A tensão se instalou no ar com suas palavras, e engoli em seco. Eu não sabia o que dizer até ouvir o som das rodas de uma carruagem rolando, e então parando.
— Muito obrigado por hoje, Alfa Auedric — a voz de Dessyn ecoou.
— Sou eu quem deve agradecer. Agora, boa noite.
— Sim, Alfa Auedric.
Momentos depois, Dessyn surgiu na porta ao lado de seu irmão, carregando um baú. Ela entrou e o deixou cair no chão com um baque.
— Ah, estou tão exausta… — gemeu, mas logo se endireitou, o olhar preso no baú. Um pequeno sorriso se formou nos cantos de seus lábios. — O Apex Blood enviou isso como pagamento por eu ter hospedado a festa de coroação.
Ela brilhou de felicidade, depois suspirou de forma trêmula.
— Zephyr, você acha seguro abrir? Quero dizer… depois do que aconteceu hoje na festa, ele ainda tem boas intenções?
— Ele não se machucou, não é? — perguntei, aproximando-me do baú e gesticulando para que ela prosseguisse.
Dessyn respirou fundo antes de levantar a tampa.
Joias douradas cintilavam ao lado de uma garrafa de vinho caro e um pergaminho luxuoso, escrito pelo próprio Rei.
Com dedos trêmulos, Dessyn leu o pergaminho e, em seguida, me olhou com os olhos arregalados.
— Ele… ele quer me contratar. Permanentemente. Para que eu hospede todas as suas futuras festas, Zephyr!
Contratar?
Peguei o pergaminho de suas mãos e li por conta própria. A confirmação fez meu coração afundar.
Isso significava muito para a matilha White. Para a família Dusk.
Eu a abracei apertado. Ela riu entre lágrimas enquanto Moon permanecia na porta, observando.
Finalmente, ele se aproximou e estendeu a mão para pegar o vinho, mas Dessyn bateu em seus dedos.
— Ai! Por que isso? Vamos celebrar!
— Sim, vamos! — Dessyn riu e se virou para mim. — Que tal um banho quente, Zephyr?
***
Dessyn encheu meu cálice e me entregou com um sorriso.
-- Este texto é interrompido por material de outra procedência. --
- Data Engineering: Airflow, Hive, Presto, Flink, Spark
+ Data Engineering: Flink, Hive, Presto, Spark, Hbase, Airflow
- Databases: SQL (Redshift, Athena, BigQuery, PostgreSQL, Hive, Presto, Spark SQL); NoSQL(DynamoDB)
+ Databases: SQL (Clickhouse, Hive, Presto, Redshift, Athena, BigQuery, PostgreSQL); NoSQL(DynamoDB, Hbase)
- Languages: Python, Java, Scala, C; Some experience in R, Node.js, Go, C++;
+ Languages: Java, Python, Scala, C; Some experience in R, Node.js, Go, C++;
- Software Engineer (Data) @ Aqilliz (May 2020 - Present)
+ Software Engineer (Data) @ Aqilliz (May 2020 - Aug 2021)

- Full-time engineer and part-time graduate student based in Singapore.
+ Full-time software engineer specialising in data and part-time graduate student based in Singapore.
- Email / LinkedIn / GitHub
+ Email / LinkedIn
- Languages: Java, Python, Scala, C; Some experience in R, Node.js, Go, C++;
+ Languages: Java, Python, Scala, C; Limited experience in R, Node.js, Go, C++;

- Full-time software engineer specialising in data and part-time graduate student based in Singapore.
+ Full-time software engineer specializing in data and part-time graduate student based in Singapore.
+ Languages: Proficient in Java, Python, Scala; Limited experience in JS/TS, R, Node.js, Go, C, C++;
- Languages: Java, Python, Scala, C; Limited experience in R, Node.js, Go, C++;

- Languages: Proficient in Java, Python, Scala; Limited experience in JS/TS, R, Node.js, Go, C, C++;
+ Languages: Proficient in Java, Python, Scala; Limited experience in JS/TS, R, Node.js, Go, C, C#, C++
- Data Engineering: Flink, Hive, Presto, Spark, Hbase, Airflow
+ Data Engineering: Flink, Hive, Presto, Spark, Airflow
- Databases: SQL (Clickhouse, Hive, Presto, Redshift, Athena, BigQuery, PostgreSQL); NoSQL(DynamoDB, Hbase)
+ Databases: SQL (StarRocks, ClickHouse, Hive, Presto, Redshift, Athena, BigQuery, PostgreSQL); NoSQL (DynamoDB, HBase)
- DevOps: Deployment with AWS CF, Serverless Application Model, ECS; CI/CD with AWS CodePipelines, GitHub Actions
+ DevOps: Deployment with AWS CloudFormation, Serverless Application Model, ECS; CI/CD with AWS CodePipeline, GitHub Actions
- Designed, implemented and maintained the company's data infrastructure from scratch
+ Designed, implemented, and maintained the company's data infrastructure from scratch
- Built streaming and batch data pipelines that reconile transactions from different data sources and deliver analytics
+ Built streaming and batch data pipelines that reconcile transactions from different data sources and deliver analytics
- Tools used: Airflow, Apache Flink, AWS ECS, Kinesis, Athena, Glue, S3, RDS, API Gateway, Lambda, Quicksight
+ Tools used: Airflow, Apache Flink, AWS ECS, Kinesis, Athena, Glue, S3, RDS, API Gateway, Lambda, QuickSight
Estávamos ambas nuas na ampla câmara de banho, a água quente e reconfortante subindo até os seios.
Dei um gole e suspirei trêmula, depois me movi até a borda e deixei o cálice lá.
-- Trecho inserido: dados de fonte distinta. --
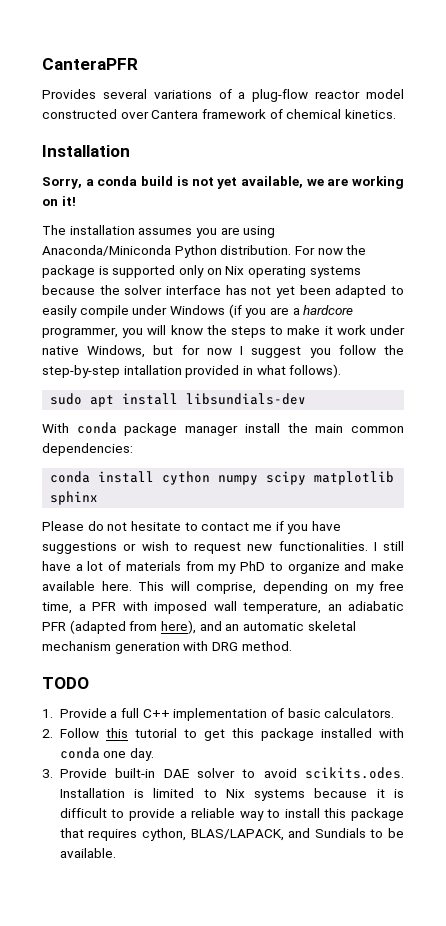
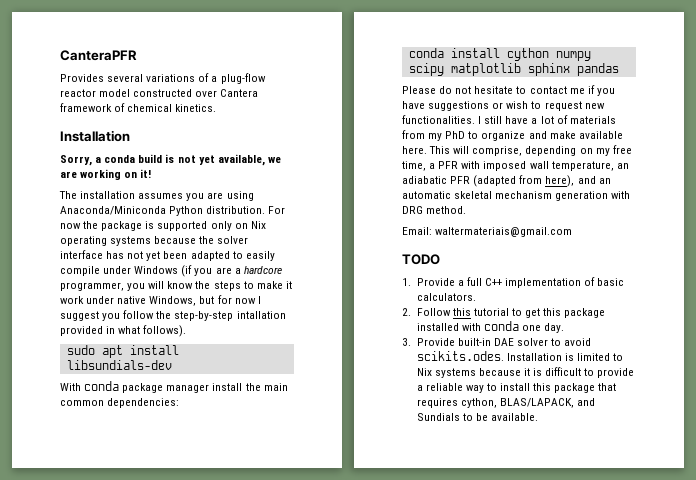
- conda install cython numpy scipy matplotlib sphinx
+ conda install cython numpy scipy matplotlib sphinx pandas
+ Email: waltermateriais@gmail.com

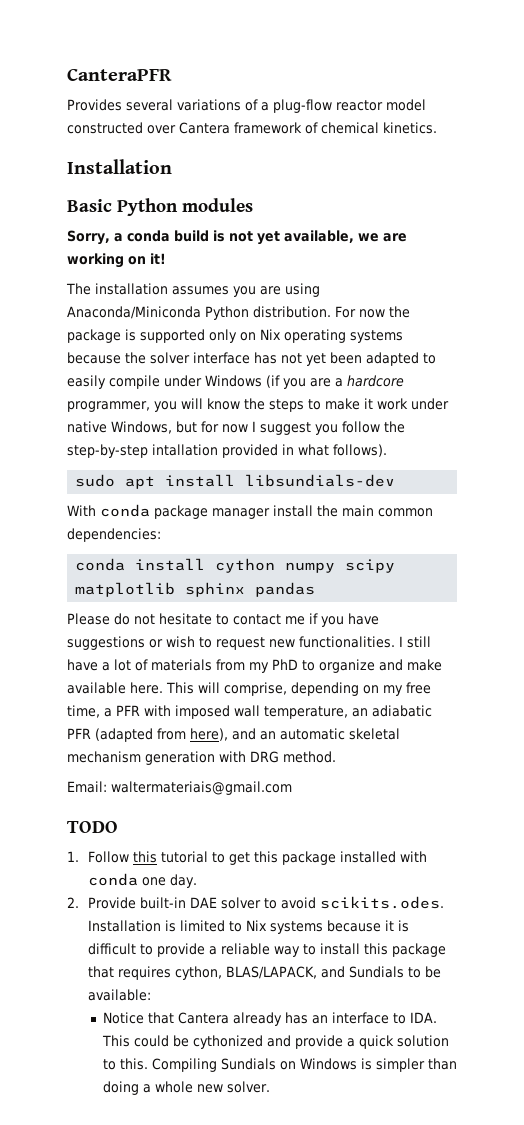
+ Basic Python modules
- 1. Provide a full C++ implementation of basic calculators.
- 2. Follow this tutorial to get this package installed with conda one day.
+ 1. Follow this tutorial to get this package installed with conda one day.
- 3. Provide built-in DAE solver to avoid scikits.odes. Installation is limited to Nix systems because it is difficult to provide a reliable way to install this package that requires cython, BLAS/LAPACK, and Sundials to be available.
+ 2. Provide built-in DAE solver to avoid scikits.odes. Installation is limited to Nix systems because it is difficult to provide a reliable way to install this package that requires cython, BLAS/LAPACK, and Sundials to be available:
+ Notice that Cantera already has an interface to IDA. This could be cythonized and provide a quick solution to this. Compiling Sundials on Windows is simpler than doing a whole new solver.

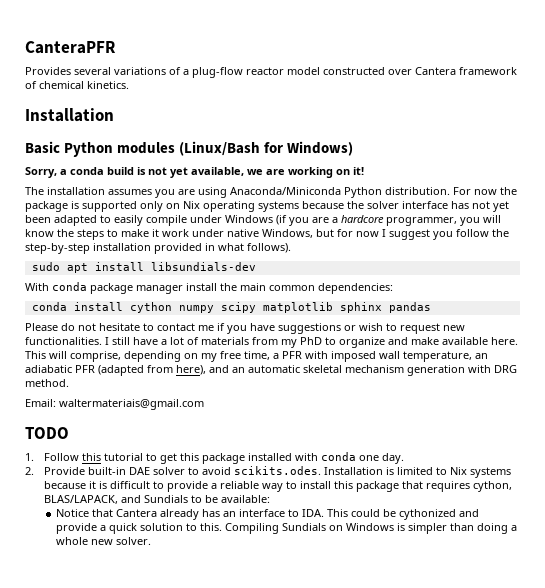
- Basic Python modules
+ Basic Python modules (Linux/Bash for Windows)
- For now the package is supported only on Nix operating systems because the solver interface has not yet been adapted to easily compile under Windows (if you are a hardcore programmer, you will know the steps to make it work under native Windows, but for now I suggest you follow the step-by-step intallation provided in what follows).
+ For now the package is supported only on Nix operating systems because the solver interface has not yet been adapted to easily compile under Windows (if you are a hardcore programmer, you will know the steps to make it work under native Windows, but for now I suggest you follow the step-by-step installation provided in what follows).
Moon já havia terminado sua parte e nos deixado sozinhas.
— Isso será grande notícia amanhã, Zephyr — disse Dessyn atrás de mim. — Mal posso esperar para hospedar outra festa no Reino Lycan.
Virei-me para lhe dar um pequeno sorriso e, em seguida, tornei a encarar o espaço vazio. Sua voz logo voltou a me alcançar.
— O que há de errado, Zephyr? — ela perguntou, percebendo o que eu tentava esconder. — Você trouxe tudo da matilha Hue, certo?
Olhei para ela em silêncio. Ela suspirou. Sabia bem como me ler.